Atoms & Stoichiometry - Definitions

(1) Isotope :

Isotopes of an element are atoms that have the same number of protons but a different number of neutrons.

N.B.: Some elements only have one isotope, for example fluorine, phosphorus and iodine.

(2) Relative Isotopic Mass :

This is the mass of an atom of an isotope of an element relative to 1/12 the mass of a 12C atom.

(3) Relative Atomic Mass :

This is the average mass of isotopes of an element relative to 1/12 the mass of a 12C atom.

(4) Relative Formula Mass :

This is the sum of the relative atomic masses of all the atoms present in a compound.

N.B.: This is sometimes called the relative molecular mass, though that term would properly only apply to a (covalent) molecule.

(5) The Mole :

A mole is defined as a particular number of particles of an element or compound. This number is called the Avogadro constant and has the value of 6.02x1023, a very large number.

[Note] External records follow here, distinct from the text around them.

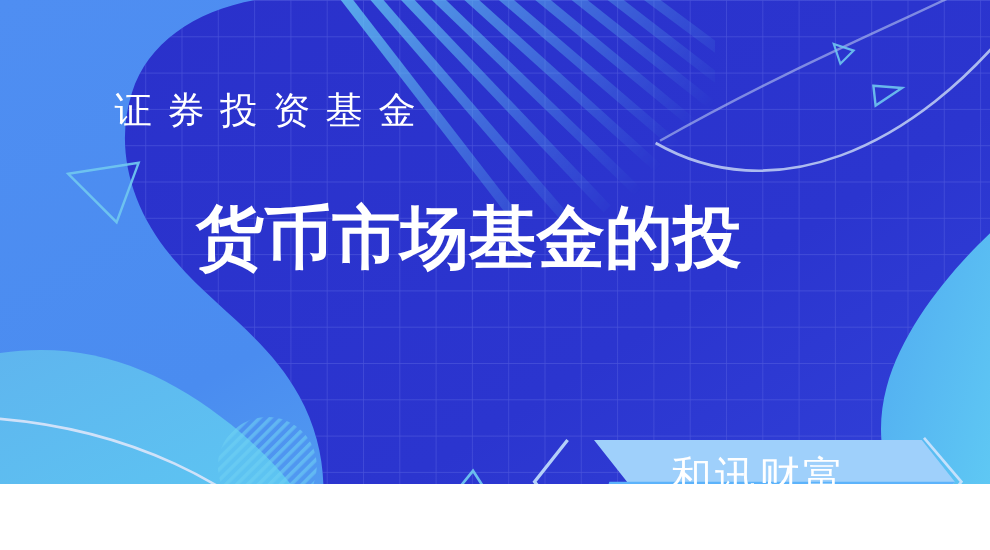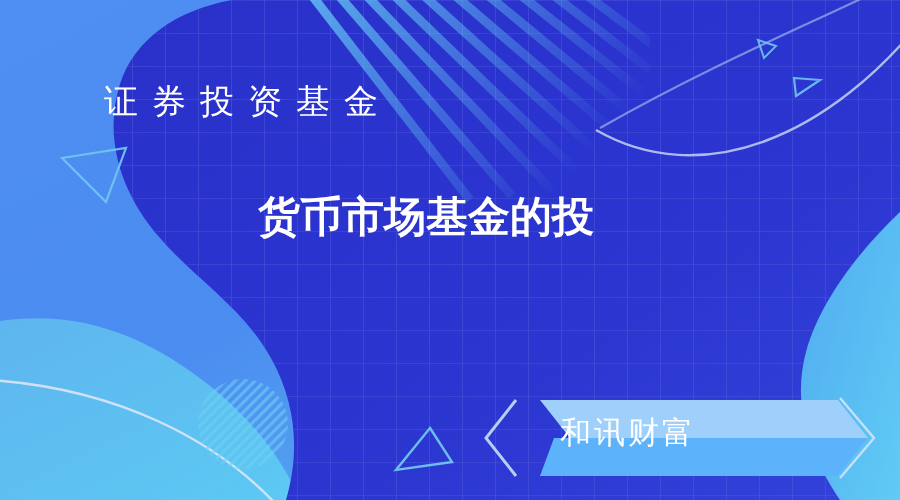"证券投资基金" #poster { height: 500px -> 440px }
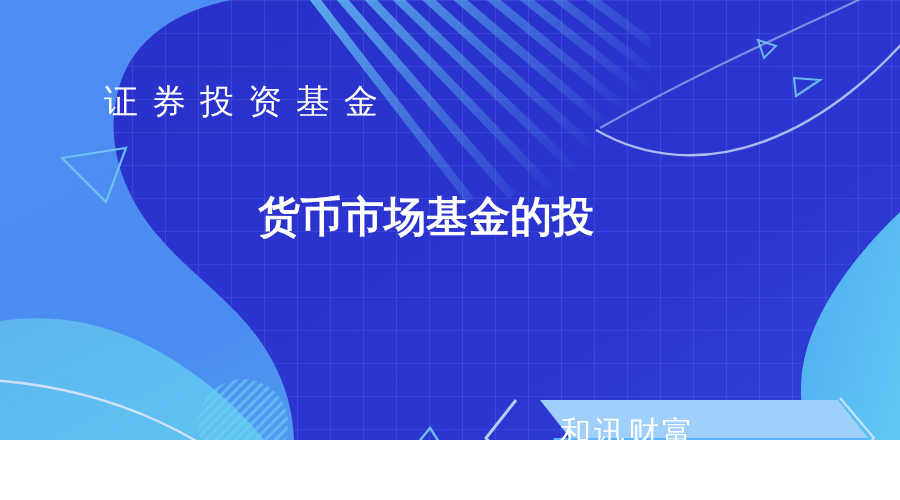"货币市场基金的投" .headline { font-size: 42px -> 62px }
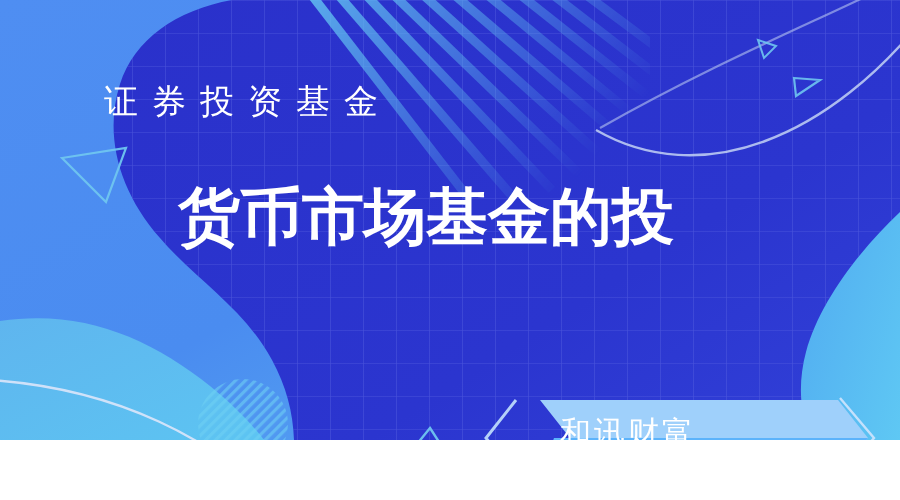"和讯财富" .brand-text { font-size: 31px -> 37px; text-align: left -> center }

"Particles of a compound" could mean atoms, diatomic molecules, covalent molecules to ionic compounds.

However, they must be particles of a particular compound or element and not a mixture of compounds or elements.

(6) Molar Mass :

This is defined as the mass of one mole of a substance, whether it be atoms or molecules of a substance.

(7) Empirical Formula :

The empirical formula for a compound (covalent or ionic) is the lowest whole number ratio of atoms (or ions) to each other.

(8) Molecular Formula :

The molecular formula of a compound is the actual number of each atom present.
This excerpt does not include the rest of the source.